26th June, 2013 : Comments by Amar Ambani, Head of Research, India Infoline
The Indian equity market which traded in a tight range for most part of the day, shed away its gains in the last half an hour of trade. Fears of a weaker rupee further impacted India’s precarious current account deficit once again returned to haunt traders and investors.
The adage that the bull takes the steps while the bear goes out of the window came true with the equity markets free falling to end near the day’s low. The Sensex closed at 18,552, down 77 points, while the Nifty closed 20 points weak at 5,588.0
The rupee fell below the critical 60 per dollar mark, breaching its previous record low of 59.98 hit last week. The rupee hit a low of 60.38 against the greenback. It has now depreciated over 12% in two months despite attempts by the Reserve Bank to stem its fall.
Commenting on the same, Amar Ambani, Head of Research at IIFL, said “concerns of scale back in the Fed’s bond purchase program on strong US economic data led to a fall in the Indian unit”. Going forward, he sees the rupee touching 61 per dollar soon.
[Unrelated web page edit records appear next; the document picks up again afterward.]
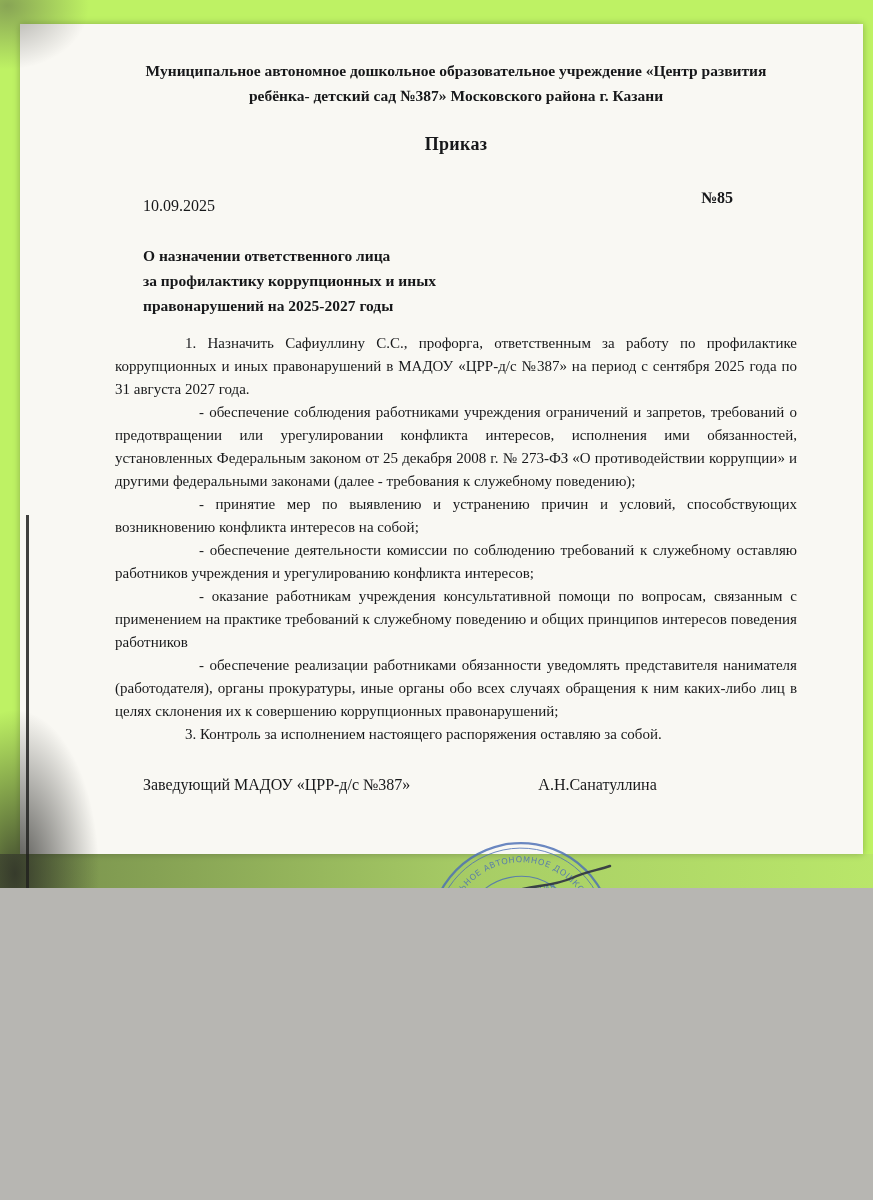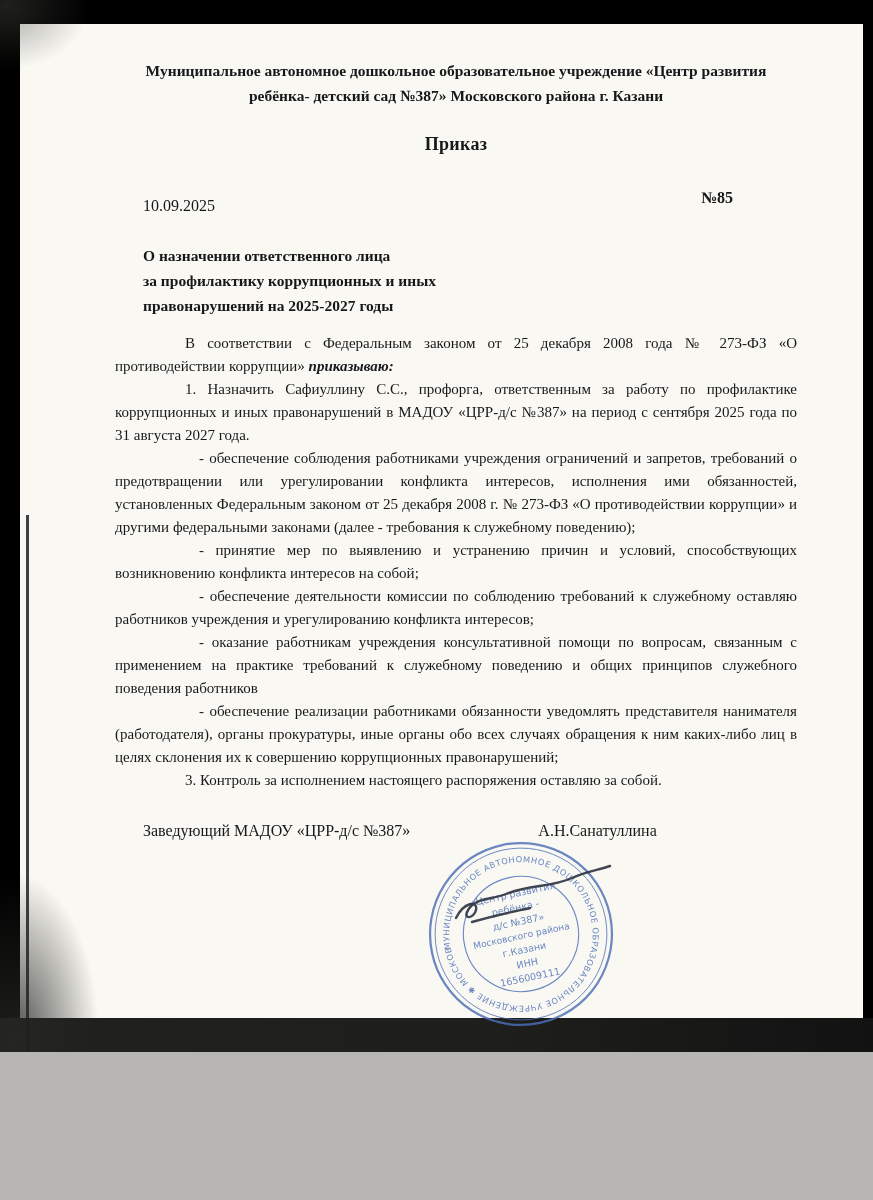--- a/index.html
+++ b/index.html
@@ -3,7 +3,7 @@
 <meta charset="utf-8">
 <style>
   html,body{margin:0;padding:0;background:#b7b6b2;}
-  .scan{position:relative;width:873px;height:1052px;background:#000000;overflow:hidden;
+  .scan{position:relative;width:873px;height:888px;background:#bef264;overflow:hidden;
         font-family:"Liberation Serif","DejaVu Serif",serif;color:#17181a;}
   .page{position:absolute;left:20px;top:24px;right:10px;bottom:34px;background:#f9f8f3;
         box-shadow:0 0 7px rgba(0,0,0,.28);}

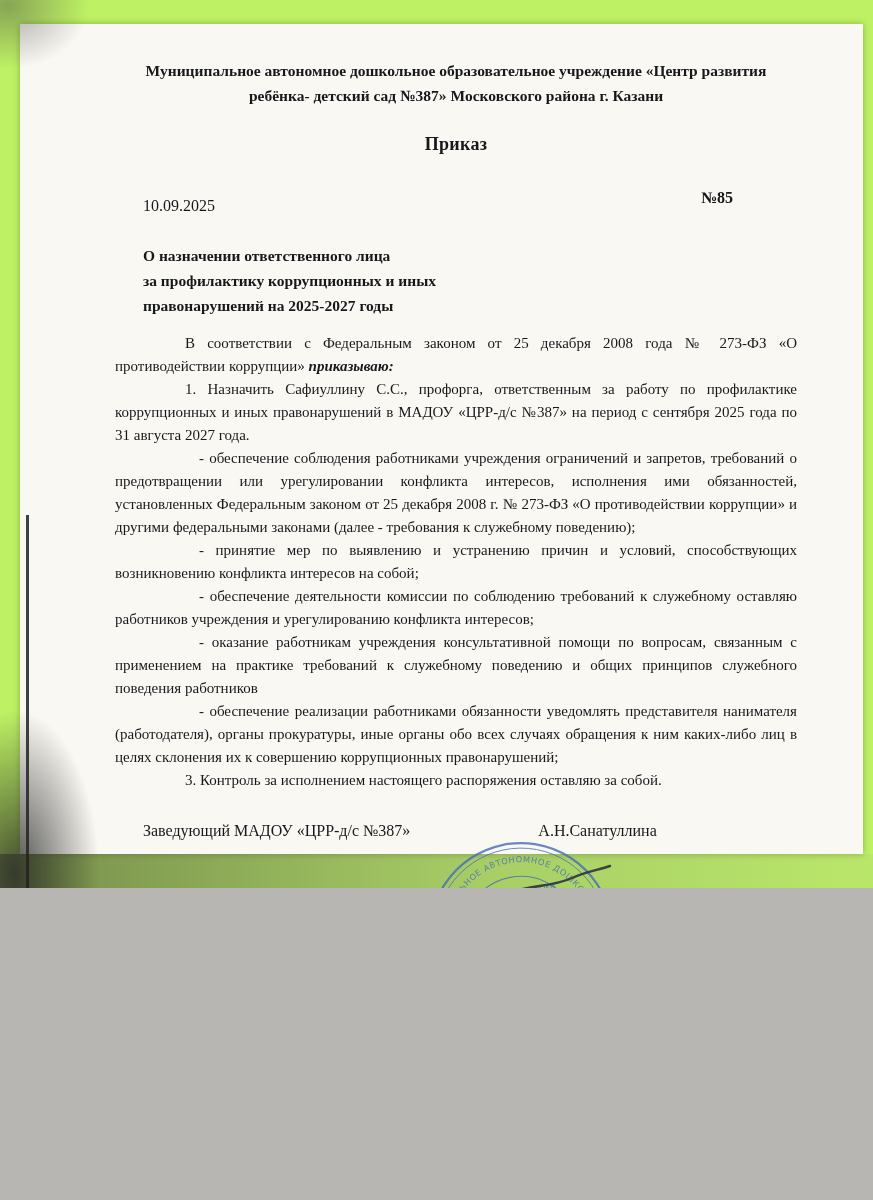--- a/index.html
+++ b/index.html
@@ -74,7 +74,6 @@
       </div>
 
       <div class="body">
-        <p class="indent1"><span>В соответствии с Федеральным законом от 25 декабря 2008 года № 273-ФЗ «О противодействии коррупции»</span> <span class="emph">приказываю:</span></p>
         <p class="indent1">1. Назначить Сафиуллину С.С., профорга, ответственным за работу по профилактике коррупционных и иных правонарушений в МАДОУ «ЦРР-д/с №387» на период с сентября 2025 года по 31 августа 2027 года.</p>
         <p class="indent2">- обеспечение соблюдения работниками учреждения ограничений и запретов, требований о предотвращении или урегулировании конфликта интересов, исполнения ими обязанностей, установленных Федеральным законом от 25 декабря 2008 г. № 273-ФЗ «О противодействии коррупции» и другими федеральными законами (далее - требования к служебному поведению);</p>
         <p class="indent2">- принятие мер по выявлению и устранению причин и условий, способствующих возникновению конфликта интересов на собой;</p>

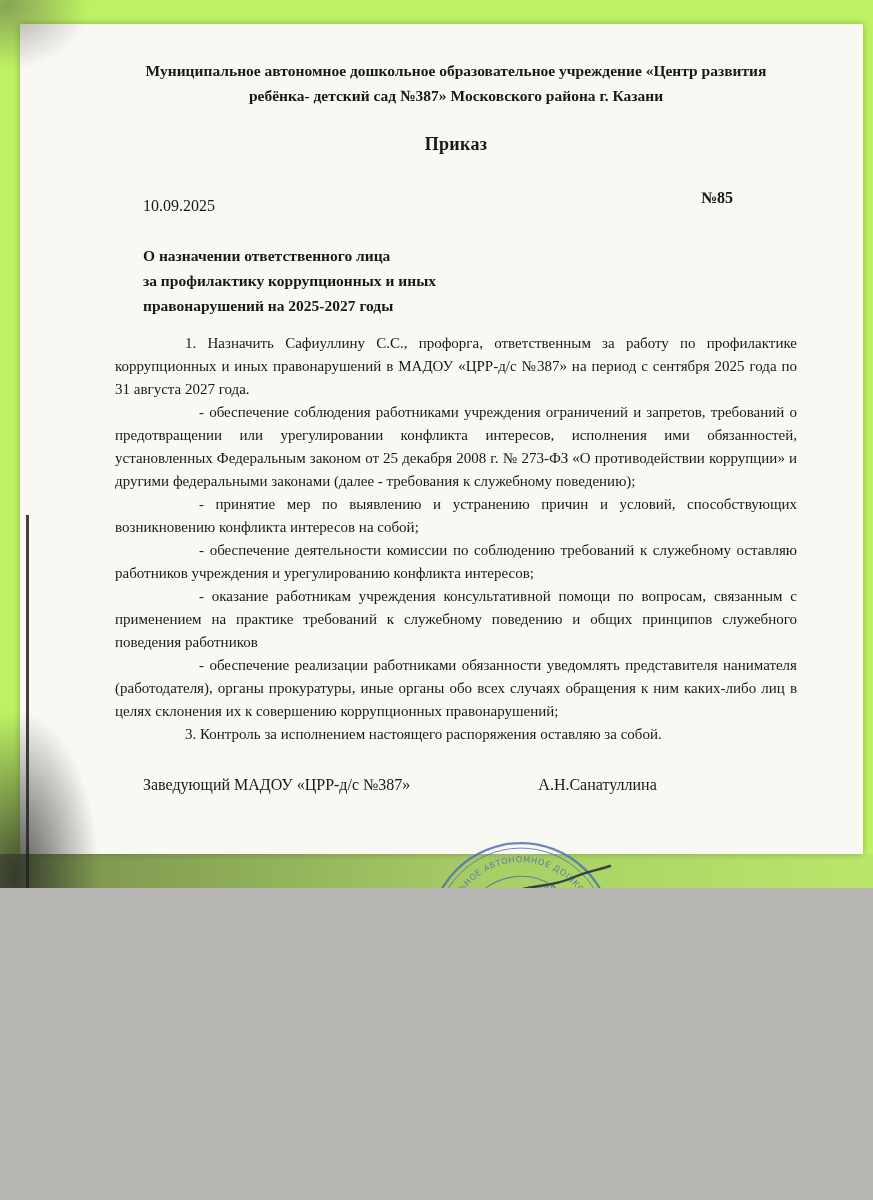--- a/index.html
+++ b/index.html
@@ -78,7 +78,7 @@
         <p class="indent2">- обеспечение соблюдения работниками учреждения ограничений и запретов, требований о предотвращении или урегулировании конфликта интересов, исполнения ими обязанностей, установленных Федеральным законом от 25 декабря 2008 г. № 273-ФЗ «О противодействии коррупции» и другими федеральными законами (далее - требования к служебному поведению);</p>
         <p class="indent2">- принятие мер по выявлению и устранению причин и условий, способствующих возникновению конфликта интересов на собой;</p>
         <p class="indent2">- обеспечение деятельности комиссии по соблюдению требований к служебному оставляю работников учреждения и урегулированию конфликта интересов;</p>
-        <p class="indent2">- оказание работникам учреждения консультативной помощи по вопросам, связанным с применением на практике требований к служебному поведению и общих принципов служебного поведения работников</p>
+        <p class="indent2">- оказание работникам учреждения консультативной помощи по вопросам, связанным с применением на практике требований к служебному поведению и общих принципов интересов поведения работников</p>
         <p class="indent2">- обеспечение реализации работниками обязанности уведомлять представителя нанимателя (работодателя), органы прокуратуры, иные органы обо всех случаях обращения к ним каких-либо лиц в целях склонения их к совершению коррупционных правонарушений;</p>
         <p class="indent1">3. Контроль за исполнением настоящего распоряжения оставляю за собой.</p>
       </div>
It was a similar tale of woes on the commodity front. International gold prices plunged to a three-year low. “The weakness has not been reflected in the domestic markets on account of a depreciating rupee and rising landing costs (hike in import duty). Physical demand continues to remain subdued in the June-July a lean period as far as jewellery sales are concerned,” Hitesh Jain, Commodity Analyst at IIFL.